Procédure devant la cour :
Par une requête, enregistrée le 21 mars 2020, Mme E... H... et Mme F... B... C..., représentées par Me D..., demandent à la cour :
1°) d'admettre provisoirement Mme E... H... au bénéfice de l'aide juridictionnelle ;
2°) d'annuler ce jugement du 26 février 2020 ;
3°) d'annuler la décision implicite de la commission de recours contre les décisions de refus de visa d'entrée en France ;
4°) d'enjoindre, sous astreinte, au ministre de l'intérieur de délivrer à Mme F... B... C... le visa de long séjour sollicité, dans le délai d'un mois à compter de la notification de l'arrêt à intervenir ou à tout le moins, et dans les mêmes conditions, d'enjoindre au ministre de l'intérieur de procéder à un nouvel examen de sa situation;
5°) de mettre à la charge de l'Etat une somme de 1 800 euros à verser à leur conseil si Mme H... obtient le bénéfice de l'aide juridictionnelle ou dans le cas contraire à leur verser directement sur le fondement des dispositions de l'article L. 761-1 du code de justice administrative.
Elles soutiennent que :
la décision contestée est irrégulière car insuffisamment motivée ;
si l'authenticité du jugement supplétif du 28 décembre 2017 du tribunal de paix de Kinshasa / Assossa peut être contestée, le lien de filiation allégué est établi par le jugement supplétif du 29 juillet 2019 rendu par le même tribunal de paix, lequel était compétent pour rendre ce jugement dès lors que Mme B... C... était devenue majeure.
la possession d'état est établie par les pièces versées au dossier.
Par un mémoire en défense, enregistré le 14 décembre 2020, le ministre de l'intérieur conclut au rejet de la requête.
Il soutient qu'aucun des moyens de la requête n'est fondé.
Mme E... H... a été admise au bénéfice de l'aide juridictionnelle totale par une décision du 15 juin 2020.
Vu les autres pièces du dossier ;
Vu
le code de l'entrée et du séjour des étrangers et du droit d'asile ;
le code civil ;
le code des relations entre le public et l'administration ;
le code de justice administrative.
Les parties ont été régulièrement averties du jour de l'audience.

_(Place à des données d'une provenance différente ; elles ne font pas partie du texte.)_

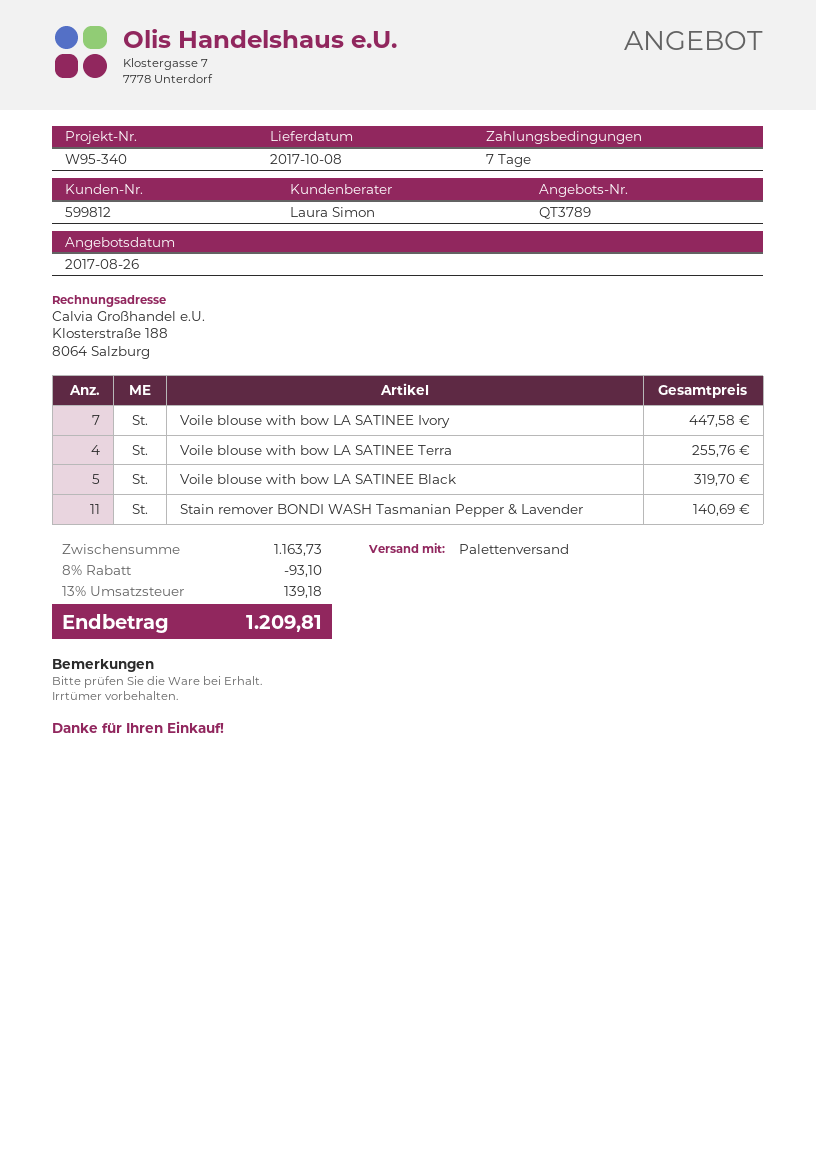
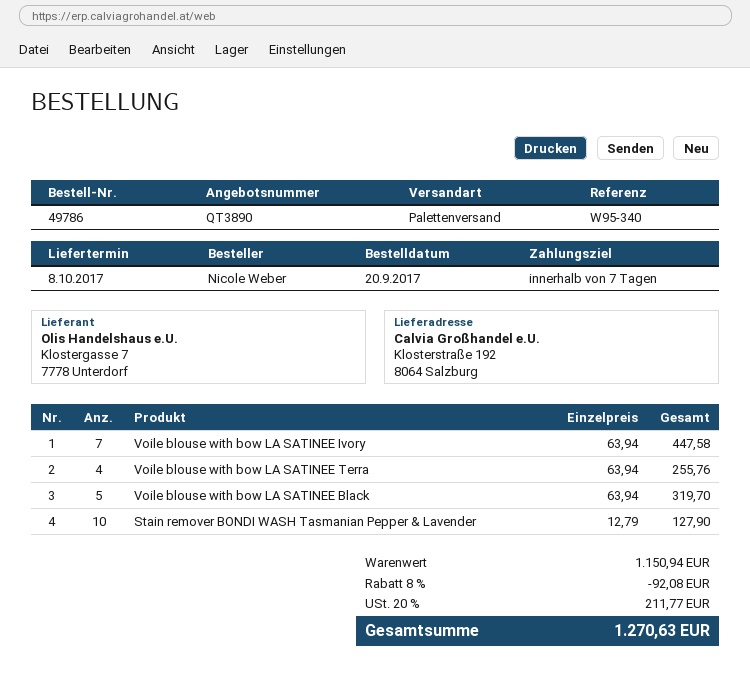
quote number: QT3789 -> QT3890
Stain remover BONDI WASH Tasmanian Pepper & Lavender: 11 for 140.69 -> 10 for 127.90
subtotal: 1163.73 -> 1150.94
discount: 8% = 93.10 -> 8% = 92.08
tax: 13% = 139.18 -> 20% = 211.77
total: 1209.81 -> 1270.63

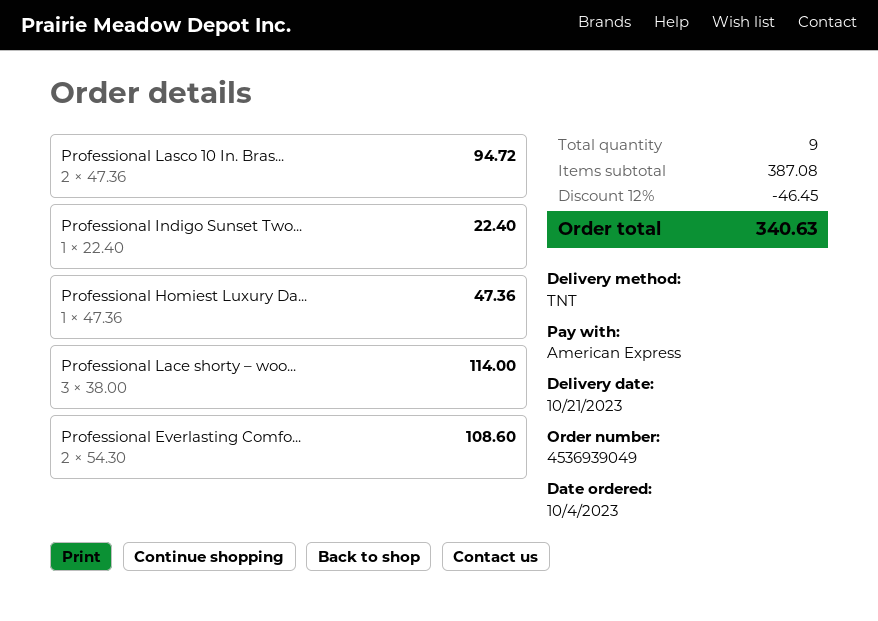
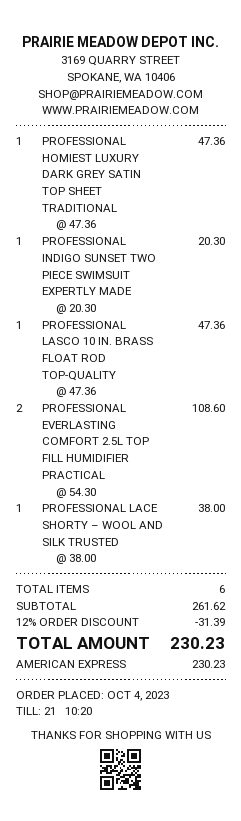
Professional Lasco 10 In. Bras...: 2 x 47.36 = 94.72 -> 1 x 47.36 = 47.36
Professional Indigo Sunset Two...: 1 x 22.40 = 22.40 -> 1 x 20.30 = 20.30
Professional Lace shorty – woo...: 3 x 38.00 = 114.00 -> 1 x 38.00 = 38.00
total quantity: 9 -> 6
subtotal: 387.08 -> 261.62
discount: 12% = 46.45 -> 12% = 31.39
total: 340.63 -> 230.23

Ont été entendus au cours de l'audience publique :
le rapport de M. A...'hirondel,
les conclusions de M. Giraud, rapporteur public,
et les observations de Me D..., représentant Mme H... et Mme B... C....
Considérant ce qui suit :
1. Mme E... H..., née le 29 juillet 1973 et de nationalité congolaise (République démocratique du Congo), est entrée en France le 20 novembre 2013. Elle a déposé une demande de regroupement familial en faveur de Mme F... B... C..., née le 31 janvier 2020 à Kinhasa et qu'elle présente comme sa fille. Cette demande a été accueillie favorablement par le préfet de la Loire-Atlantique suivant une décision du 23 avril 2018. La demande de regroupement familiale a été transmise le 3 mai 2018 au consulat général de France à Kinshasa en vue de la délivrance du visa. Par une décision notifiée le 24 avril 2019, l'autorité consulaire a opposé un refus à cette demande. La commission de recours contre les décisions de refus de visa d'entrée en France a rejeté, par une décision implicite intervenue le 6 juillet 2019, le recours formé contre la décision des autorités consulaires. Par un courrier du 30 juillet 2019, la commission de recours a communiqué aux intéressées les motifs de sa décision. Mme H... et Mme B... C... relèvent appel du jugement du 26 février 2020 par lequel le tribunal administratif de Nantes a rejeté leur demande tendant à l'annulation de cette dernière décision.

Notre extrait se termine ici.